LCEC rejects these staff and legal arguments point by point saying "LCEC made it clear to the City before the City initiated the FPSC litigation that negotiation could not sensibly proceed during the litigation process;" that it would have been fiscally imprudent to ratepayers to pay concurrently for both negotiation and litigation; and that there was no breach of the expiring contract because 1) "its terms could not be enforced in perpetuity," once expired and 2) the co-op continued to pay the city the franchise fees due in the wake of the lapse.

Despite the continuing contretemps, we are glad the process is starting anew as it has cost far, far too much.

LCEC's expenditures to date in this now back-to-square-one fiscal fiasco are estimated at $800,000 for consulting and legal fees related to a new franchise agreement, municipalization and the FPSC complaint.

These expenditures will be absorbed by every ratepayer writing a check for an LCEC electric bill.

The city has expended at least $466,182 - $27,000 for its initial feasibility study to see if municipalization of the co-op's assets was financially feasible; $49,500 for the special negotiator who met with LCEC on a new franchise agreement during one of the lulls in the FPSC action; $351,682 in legal fees as of June 1; and $38,000 for accounting services thus far with more pending.

These expenditures will come out of the pocket of every city taxpayer, including those among the 82,000 LCEC ratepayers in the Cape who get to pay twice.

Why do we say this is too much?

Two reasons.

First, to put things into perspective, it took less than 30 days for LCEC and Lee County to reach an agreement on a first-ever franchise agreement in 2014.

That agreement is pretty much on par with the 30-year-old contract that expired in Cape Coral late last year and pretty much on par with these types of agreements in general - the establishment of a franchise fee to be paid by the utility in exchange for using publicly owned rights of way.

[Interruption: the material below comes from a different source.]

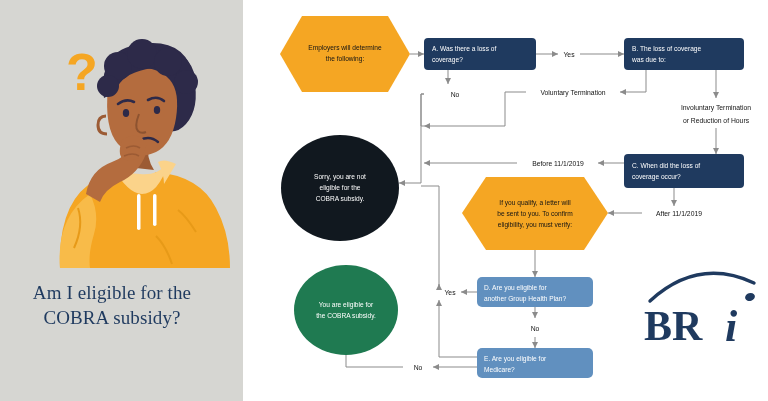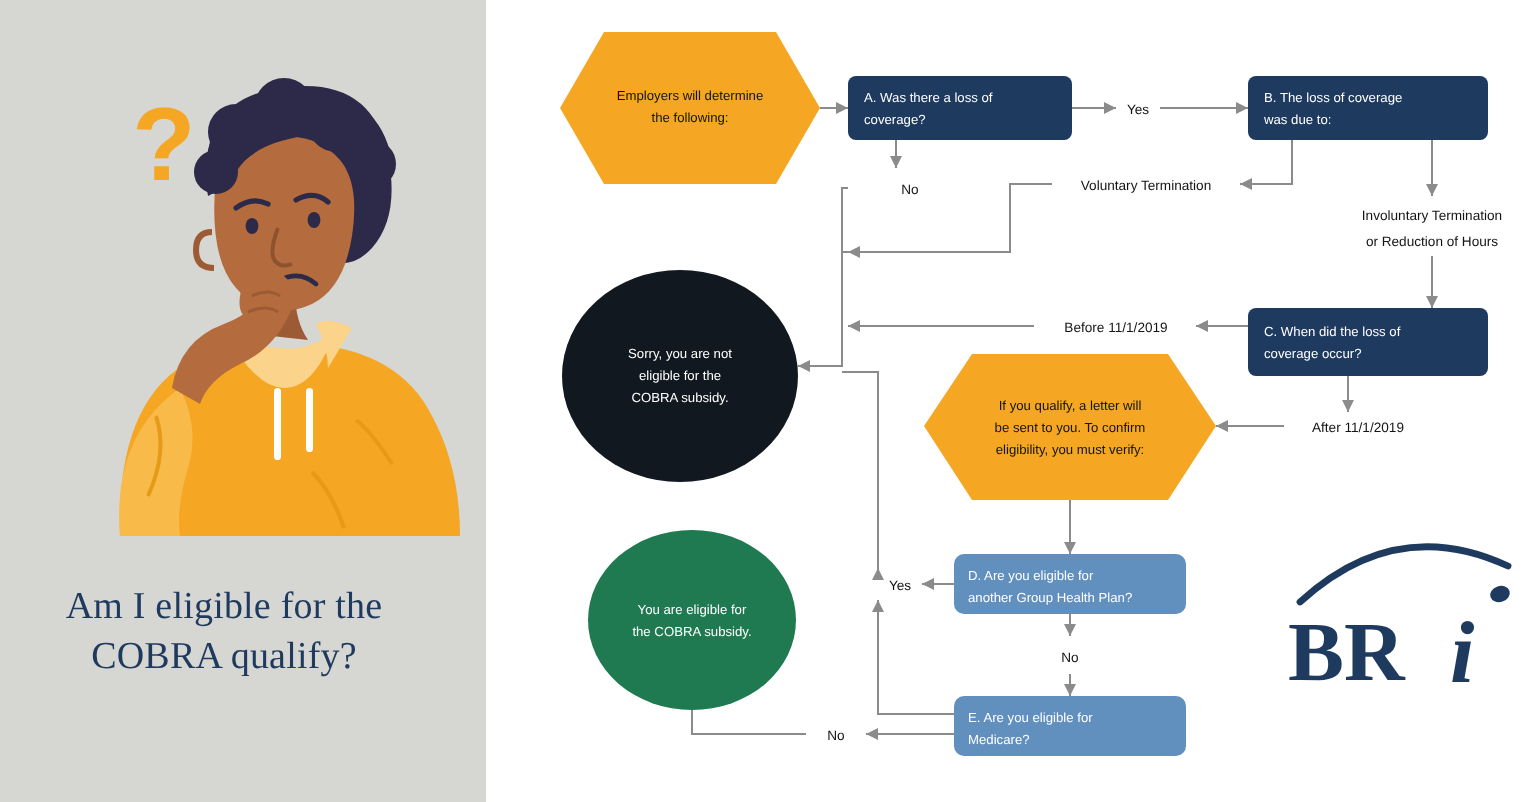"Am I eligible for the" #left-title { margin-top: 11px -> none }
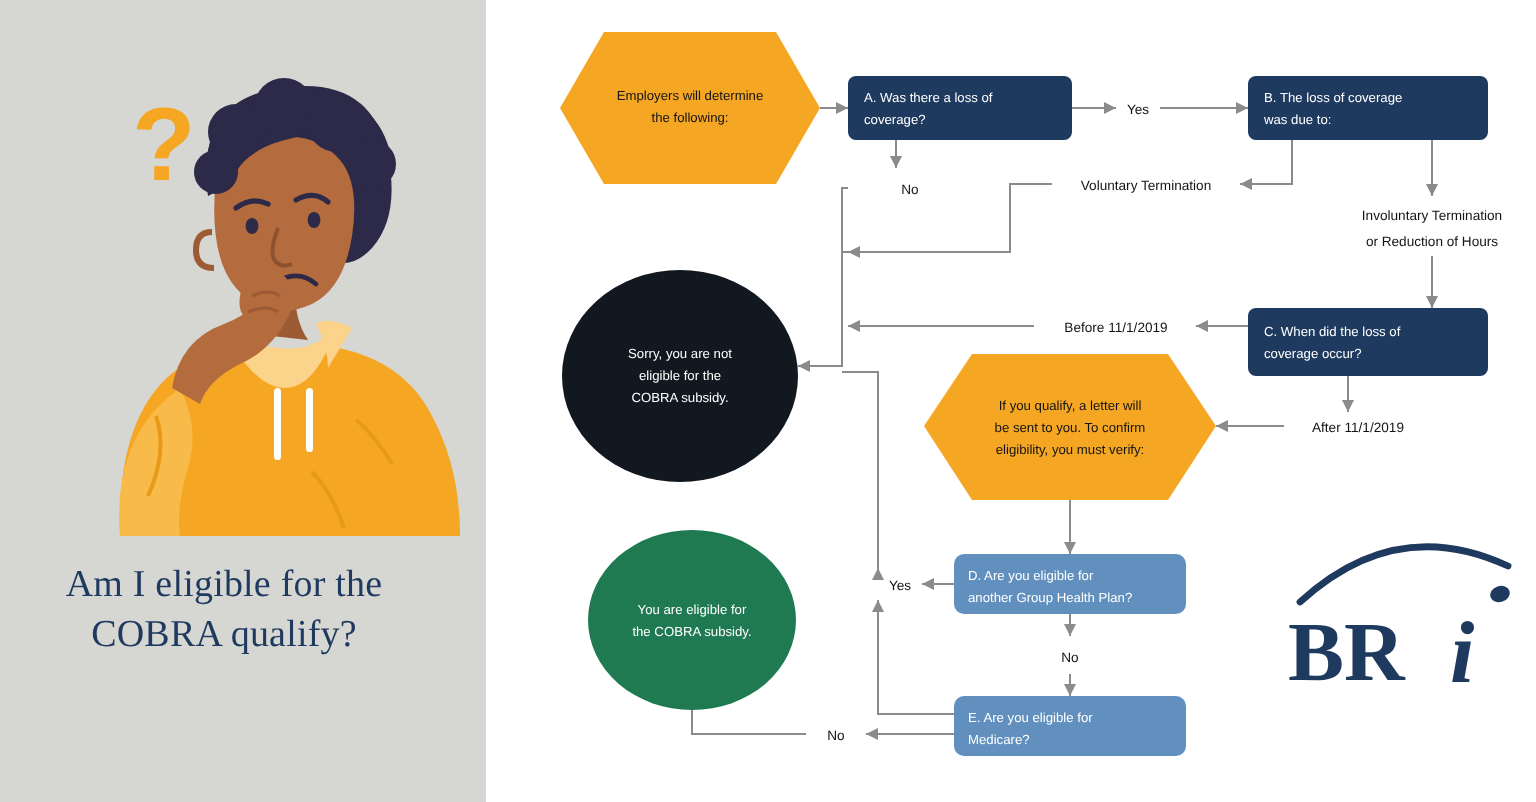"COBRA qualify?" span.ln { text: qualify -> subsidy }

It addressed nothing comparable with the terms the city of Cape Coral put on the table - a sort of joint-operating statement that would have required LCEC to establish special rates and business practices in exchange for providing services within the city limits.

Second, right now, with $1.27 million spent and the added expense of innumerable staff hours that neither side has tracked unaccounted for, Cape taxpayers and ratepayers - who once were told by this city's administration and by this city's elected officials that costs and possible cost savings were driving the need for studies, filings, confabs and consultants - have only bills to show for the effort.

In the private sector, a simple cost-benefit analysis would likely result in resignations or terminations.

Here in the Cape, expect salutations when the franchise agreement that should have been hammered out more than a year ago is finally reached.

While we will be happy to see an accord - and certainly hope that the city ekes out a concession or two when it is - we will not be among those praising the path that got us there.

There likely will be very little in this oversold boondoggle to outweigh all the cost and effort exerted.